24 vergnügliche Stunden im Krankenhaus

Feuilleton | WOLFGANG KRALICEK | aus FALTER 04/15 vom 21.01.2015

Das Allgemeine Krankenhaus ist kein vergnüglicher Ort. Das AKH-Buch der Wiener Dialektdichterin El Awadalla ist trotzdem ein großes Vergnügen. Es enthält 101 kurze Dialoge, die die Autorin Patienten und Besuchern von Wiens größtem Spital abgelauscht hat. Beispiel:

Frau: De dogdarin hod xogd

i soi mea solod essn und rookosd

nau bin i leichd a hoos

Mann: I fresaad liawa den hosn

Das Buch ist voriges Frühjahr im Milena Verlag erschienen und wurde nicht nur im Falter übersehen. Dabei steht es den bekannten Dialektgedichten der großen Christine Nöstlinger ("iba de gaunz oamen leit") nicht nach. El Awadalla schaut dem Volk nicht nur aufs Maul, sie formuliert die gefundenen Gespräche auch zu formvollendet knappen Mikrodramen um.

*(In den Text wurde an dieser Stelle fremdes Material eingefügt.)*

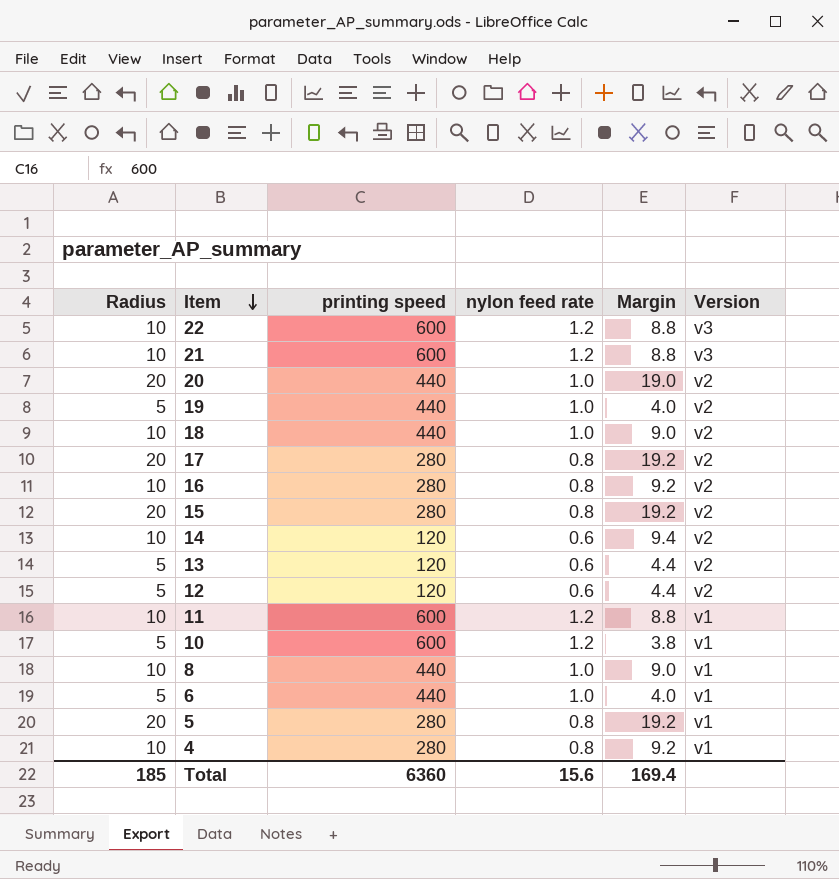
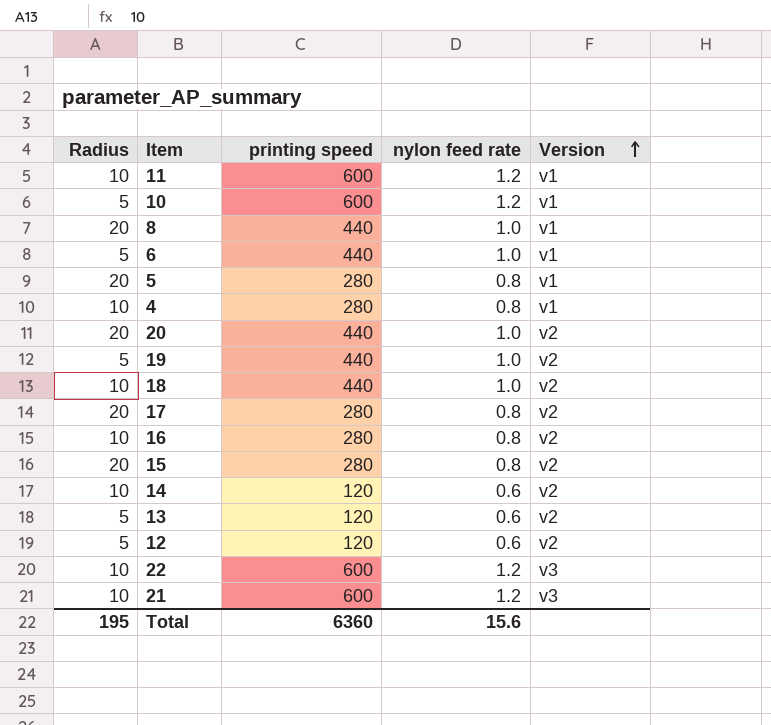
row order: Item descending -> Version ascending
column Margin | formula: [Radius] - [nylon feed rate] -> none
8 | Radius: 10 -> 20
Total | Radius: 185 -> 195

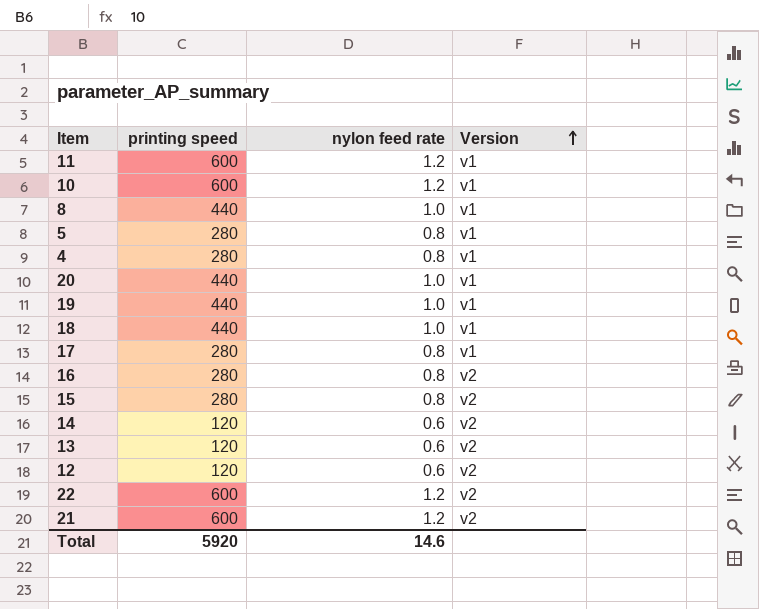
column Radius | position: 1 -> none
row 6: 5 | 440 | 1.0 | v1 -> none
20 | Version: v2 -> v1
19 | Version: v2 -> v1
18 | Version: v2 -> v1
17 | Version: v2 -> v1
22 | Version: v3 -> v2
21 | Version: v3 -> v2
Total | printing speed: 6360 -> 5920
Total | nylon feed rate: 15.6 -> 14.6

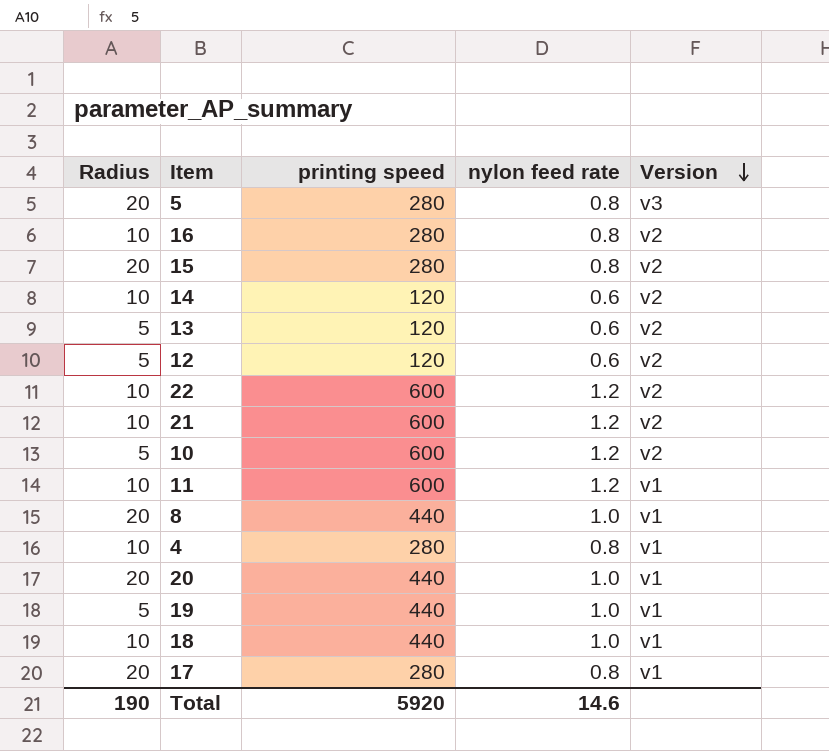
row order: Version ascending -> Version descending
column Radius | position: none -> 1
5 | Version: v1 -> v3
10 | Version: v1 -> v2

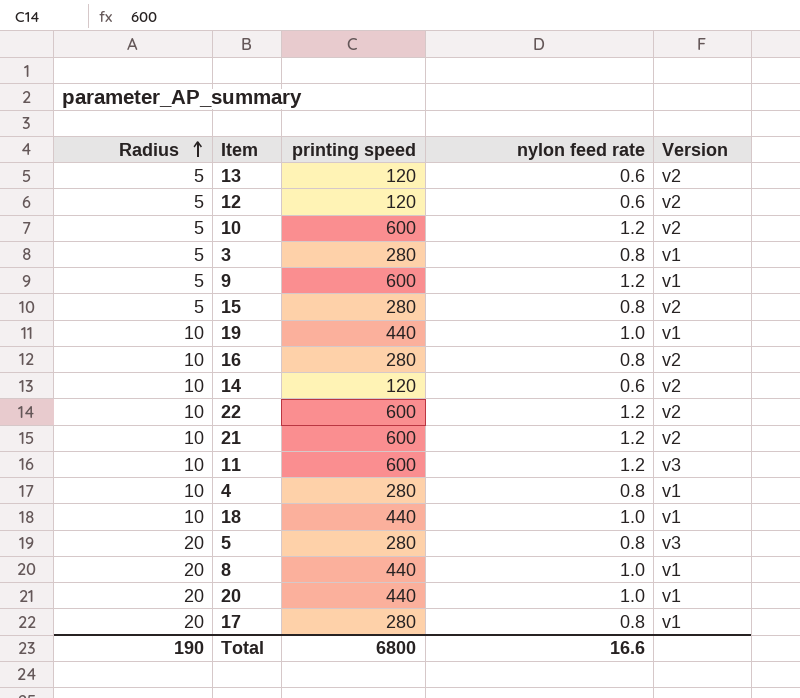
row order: Version descending -> Radius ascending
row 3: none -> 5 | 280 | 0.8 | v1
row 9: none -> 5 | 600 | 1.2 | v1
15 | Radius: 20 -> 5
19 | Radius: 5 -> 10
11 | Version: v1 -> v3
Total | printing speed: 5920 -> 6800
Total | nylon feed rate: 14.6 -> 16.6

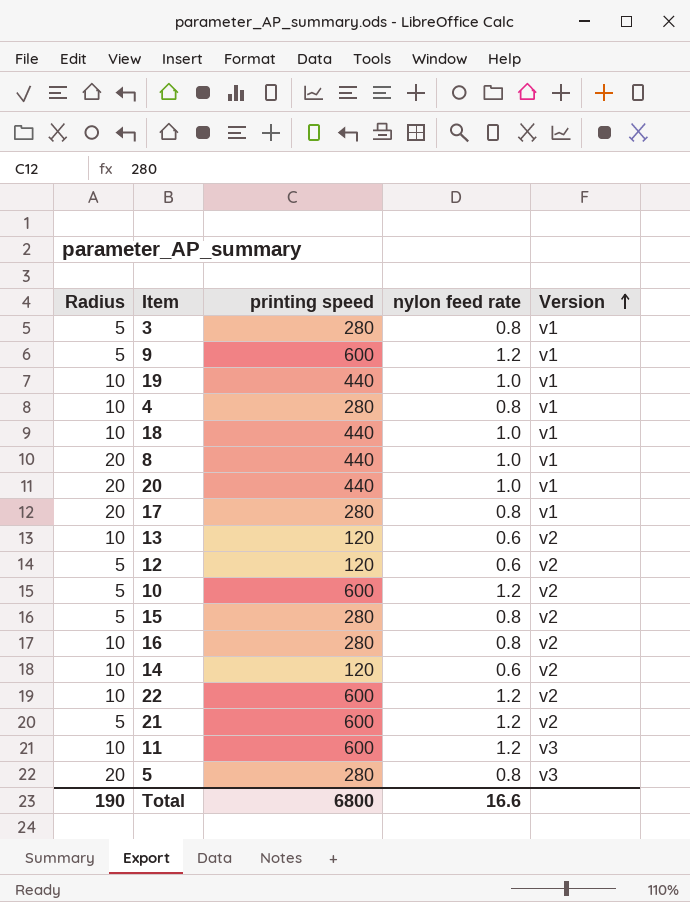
row order: Radius ascending -> Version ascending
13 | Radius: 5 -> 10
21 | Radius: 10 -> 5

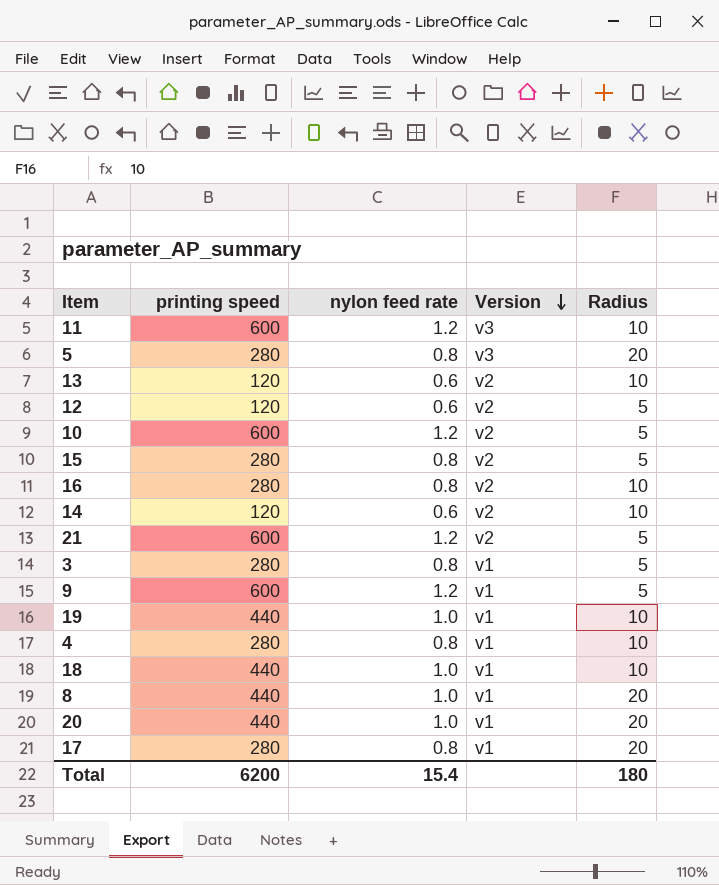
row order: Version ascending -> Version descending
column Radius | position: 1 -> 5
row 22: 10 | 600 | 1.2 | v2 -> none
Total | printing speed: 6800 -> 6200
Total | nylon feed rate: 16.6 -> 15.4
Total | Radius: 190 -> 180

"Seawas, bist a krank?" schließt an ein gleichartiges Werk mit U-Bahn-Dialogen an ("Seawas, Grüssi, Salamaleikum", 2012) und umfasst einen Zeitraum von 24 Stunden. Aber dass all diese Gespräche innerhalb eines Tages gefallen sind, ist natürlich Fiktion. Tatsächlich muss die Dichterin viele Tage und Wochen auf den Gängen und in den Wartebereichen des AKH verbracht haben, um genug Material zum Verdichten zu haben.

Vieles ist saukomisch, manches ziemlich tief, anderes auch rührend. Das Schönste daran aber ist der Widerstandsgeist, den das Buch vermittelt. Die Wienerinnen und Wiener lassen sich von den Ärzten nicht alles sagen, sie bekämpfen Krankheit mit Schmäh und Renitenz.

Mann: Zwida sans do hearin scho olle.

Frau: Nau san jo a graung.

Mann: Na i glaub de de wos ned graung san san de zwidaran

Wer nicht zwider ist, sollte dieses Buch kaufen.